__Extracted records__

- Opening Delimiter -

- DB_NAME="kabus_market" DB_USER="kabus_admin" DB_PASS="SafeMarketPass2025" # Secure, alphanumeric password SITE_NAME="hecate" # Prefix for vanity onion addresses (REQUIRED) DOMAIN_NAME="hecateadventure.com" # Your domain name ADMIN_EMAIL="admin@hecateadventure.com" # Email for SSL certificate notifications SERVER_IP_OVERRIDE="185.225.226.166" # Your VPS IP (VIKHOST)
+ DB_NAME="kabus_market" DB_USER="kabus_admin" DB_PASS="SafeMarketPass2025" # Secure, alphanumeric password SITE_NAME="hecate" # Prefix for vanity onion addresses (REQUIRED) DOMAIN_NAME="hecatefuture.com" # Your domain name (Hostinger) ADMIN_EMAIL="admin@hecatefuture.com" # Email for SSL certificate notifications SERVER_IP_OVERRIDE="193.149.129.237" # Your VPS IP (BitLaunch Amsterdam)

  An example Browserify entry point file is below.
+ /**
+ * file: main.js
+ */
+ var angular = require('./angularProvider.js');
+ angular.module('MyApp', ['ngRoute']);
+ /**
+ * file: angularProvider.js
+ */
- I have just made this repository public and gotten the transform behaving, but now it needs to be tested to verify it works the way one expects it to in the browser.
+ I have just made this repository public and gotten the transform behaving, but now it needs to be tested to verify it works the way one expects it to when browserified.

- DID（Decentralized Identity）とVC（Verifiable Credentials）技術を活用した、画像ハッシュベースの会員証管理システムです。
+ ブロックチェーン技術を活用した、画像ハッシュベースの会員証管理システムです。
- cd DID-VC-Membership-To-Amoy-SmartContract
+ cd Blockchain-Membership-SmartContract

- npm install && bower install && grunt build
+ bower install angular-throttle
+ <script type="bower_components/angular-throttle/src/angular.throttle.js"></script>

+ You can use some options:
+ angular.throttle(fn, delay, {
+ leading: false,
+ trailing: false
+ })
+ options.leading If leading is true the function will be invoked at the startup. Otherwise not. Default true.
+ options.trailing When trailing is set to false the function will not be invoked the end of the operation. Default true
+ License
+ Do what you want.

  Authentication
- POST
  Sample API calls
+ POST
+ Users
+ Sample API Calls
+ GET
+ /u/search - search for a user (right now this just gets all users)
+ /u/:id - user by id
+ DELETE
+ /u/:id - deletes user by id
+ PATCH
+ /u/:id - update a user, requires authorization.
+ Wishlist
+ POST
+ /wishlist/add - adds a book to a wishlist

- Closing Delimiter -

__Your goal__
Give the data back in full, exactly as written.

__Expected answer__
- DB_NAME="kabus_market" DB_USER="kabus_admin" DB_PASS="SafeMarketPass2025" # Secure, alphanumeric password SITE_NAME="hecate" # Prefix for vanity onion addresses (REQUIRED) DOMAIN_NAME="hecateadventure.com" # Your domain name ADMIN_EMAIL="admin@hecateadventure.com" # Email for SSL certificate notifications SERVER_IP_OVERRIDE="185.225.226.166" # Your VPS IP (VIKHOST)
+ DB_NAME="kabus_market" DB_USER="kabus_admin" DB_PASS="SafeMarketPass2025" # Secure, alphanumeric password SITE_NAME="hecate" # Prefix for vanity onion addresses (REQUIRED) DOMAIN_NAME="hecatefuture.com" # Your domain name (Hostinger) ADMIN_EMAIL="admin@hecatefuture.com" # Email for SSL certificate notifications SERVER_IP_OVERRIDE="193.149.129.237" # Your VPS IP (BitLaunch Amsterdam)

  An example Browserify entry point file is below.
+ /**
+ * file: main.js
+ */
+ var angular = require('./angularProvider.js');
+ angular.module('MyApp', ['ngRoute']);
+ /**
+ * file: angularProvider.js
+ */
- I have just made this repository public and gotten the transform behaving, but now it needs to be tested to verify it works the way one expects it to in the browser.
+ I have just made this repository public and gotten the transform behaving, but now it needs to be tested to verify it works the way one expects it to when browserified.

- DID（Decentralized Identity）とVC（Verifiable Credentials）技術を活用した、画像ハッシュベースの会員証管理システムです。
+ ブロックチェーン技術を活用した、画像ハッシュベースの会員証管理システムです。
- cd DID-VC-Membership-To-Amoy-SmartContract
+ cd Blockchain-Membership-SmartContract

- npm install && bower install && grunt build
+ bower install angular-throttle
+ <script type="bower_components/angular-throttle/src/angular.throttle.js"></script>

+ You can use some options:
+ angular.throttle(fn, delay, {
+ leading: false,
+ trailing: false
+ })
+ options.leading If leading is true the function will be invoked at the startup. Otherwise not. Default true.
+ options.trailing When trailing is set to false the function will not be invoked the end of the operation. Default true
+ License
+ Do what you want.

  Authentication
- POST
  Sample API calls
+ POST
+ Users
+ Sample API Calls
+ GET
+ /u/search - search for a user (right now this just gets all users)
+ /u/:id - user by id
+ DELETE
+ /u/:id - deletes user by id
+ PATCH
+ /u/:id - update a user, requires authorization.
+ Wishlist
+ POST
+ /wishlist/add - adds a book to a wishlist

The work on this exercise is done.